Senegal Markt Lebensmittel
Au marchéImage : Babou Diallo

Le marché de Nguélaw dans le quartier Grand Dakar est très fréquenté. Partout on entend commerçants et clients marchander haut et fort. La montée des prix se fait durement ressentir, pour les clients mais aussi pour les commerçants. Ces derniers ont le sentiment de devoir se justifier en permanence pour des prix qu’ils ne fixent pas eux-mêmes, mais qui leur sont dictés par le marché mondial;et si ces prix grimpent, leur marge bénéficiaire, elle, n’augmente pas pour autant. Un vendeur sur le marché:

„ Le gouvernement doit enfin entreprendre quelque chose! Il pourrait par exemple subventionner les denrées alimentaires de base. Alors, je pense que les prix pourraient de nouveau baisser. Mais personne ne peut exiger de nous d’acheter quelque chose pour 200 francs pour le revendre au même prix! Pour nous aussi les denrées alimentaires sont chères, pour nous aussi c’est dificile!"

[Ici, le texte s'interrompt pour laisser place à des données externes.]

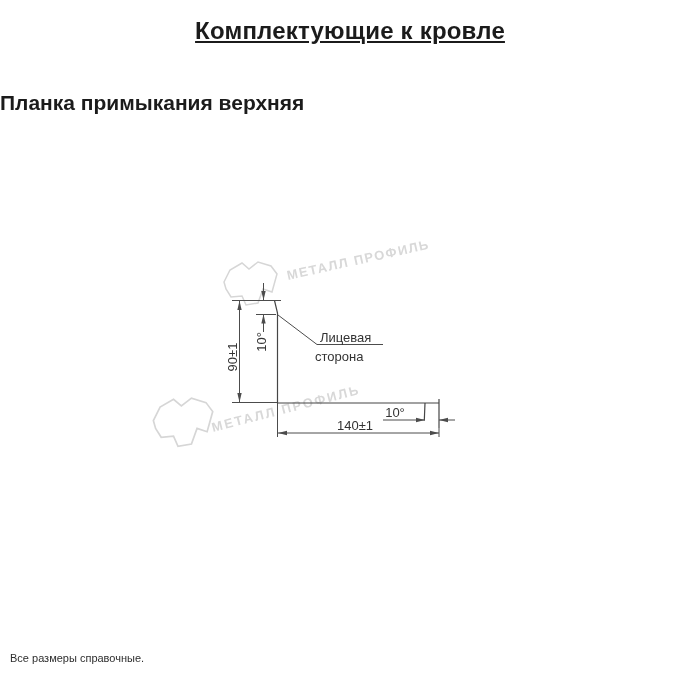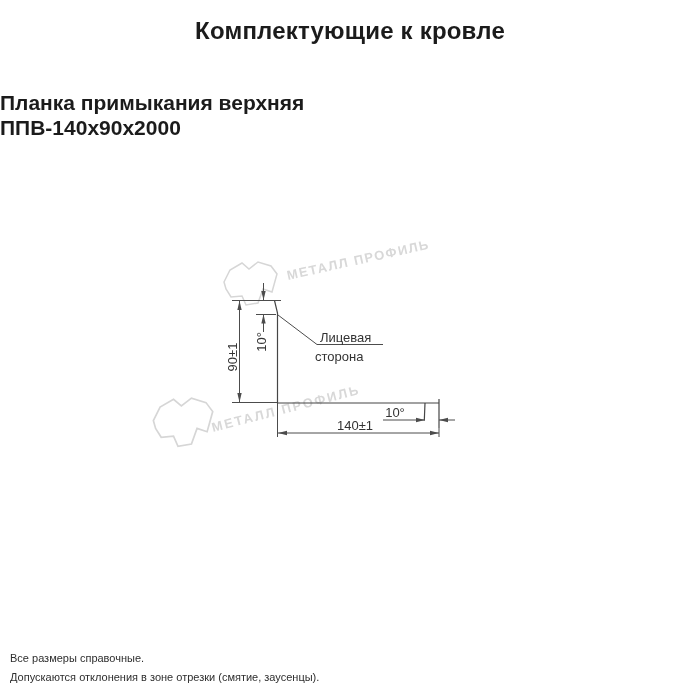"Комплектующие к кровле" .page-title { text-decoration: none -> underline }
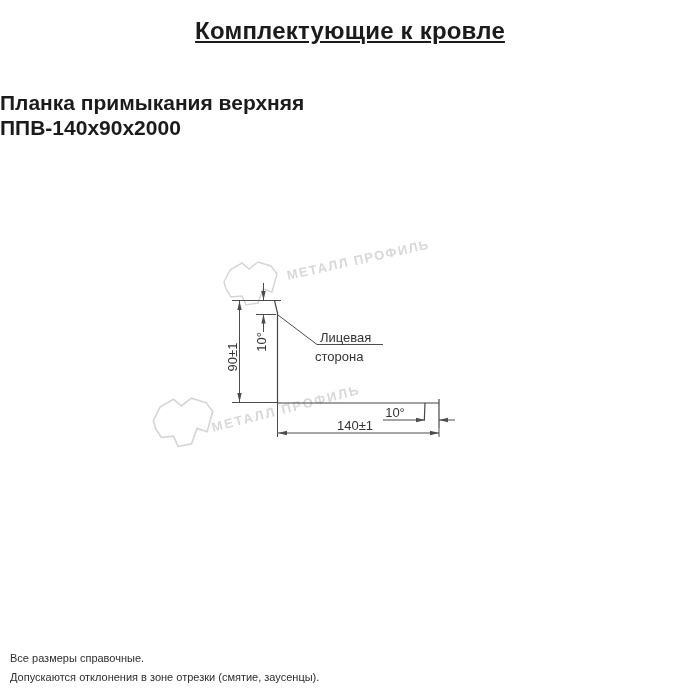"ППВ-140х90х2000" div { html: <div>ППВ-140х90х2000</div> -> none }
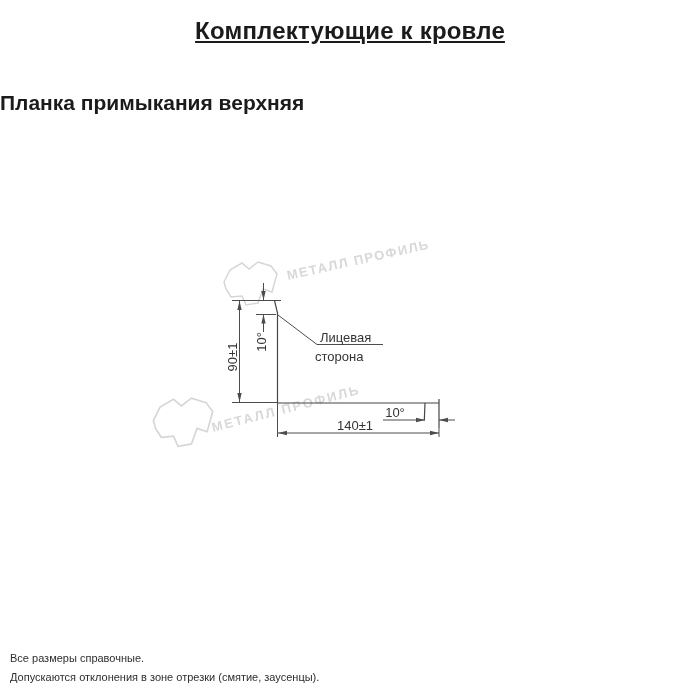"Допускаются отклонения в зоне отрезки" div { html: <div>Допускаются отклонения в зоне отрезки (смятие, заусенцы).</div> -> none }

Ce ne sont pas les vendeurs qui profitent des prix élevés mais les spéculateurs, affirme aussi le militant pour les Droits de l’Homme, Alioune Tine. Certains constituent des réserves, pour revendre quand l’offre est réduite et la demande forte:

„Il y a vraiment beaucoup de spéculation. Et l’Etat également n’a souvent pas les moyens réels de faire face à cette flambée des prix. Parce que l’administration est assez limitée, et des fois également , il y a des cas de corruption qui fait qu’on peut fermer les yeux sur ce qui peut arriver."

Y'en a marre!

Les plaintes et manifestations de la population ne montrent guère d’effets jusqu’ici. Toutefois les militants de l’alliance „Y'en a marre!" ne se laissent pas décourager. Ce sont eux qui ont récemment initié la grande manifestation dans le centre de Dakar, manifestation qui a réuni des milliers de personnes pour protester contre la flambée des prix au Sénégal.

Senegal Markt Lebensmittel
Stand sur un marché de DakarImage : Babou Diallo

Cette alliance, active depuis janvier dernier a été initiée par des membres du célèbre groupe de rap „Keur gi". Ils mobilisent contre le coût de la vie trop cher et s’engagent pour les droits des citoyens. Le „rappeur" Oumar Touré alias Thiat:

Nous avons vu que notre pays était en train de traverser des moments difficiles et on a eu l’impression que nous les jeunes, nous avions une forte responsabilité et un engagement à prendre. On ne doit plus accepter que les denrées de première nécessité se vendent à des prix astronomiques!"

Le militant Alioune Tine soutient les revendications de l’alliance „Y'en a marre!" et des manifestants. Pour lui le gouvernement se doit d’agir et „avoir une vision où effectivement, dans la politique, c’est dire la priorité de nourrir les populations, c’est de régler la question de l’autosuffisance alimentaire. Donc, de la nourriture à un prix qui permet à tout le monde vraiment de manger à sa faim."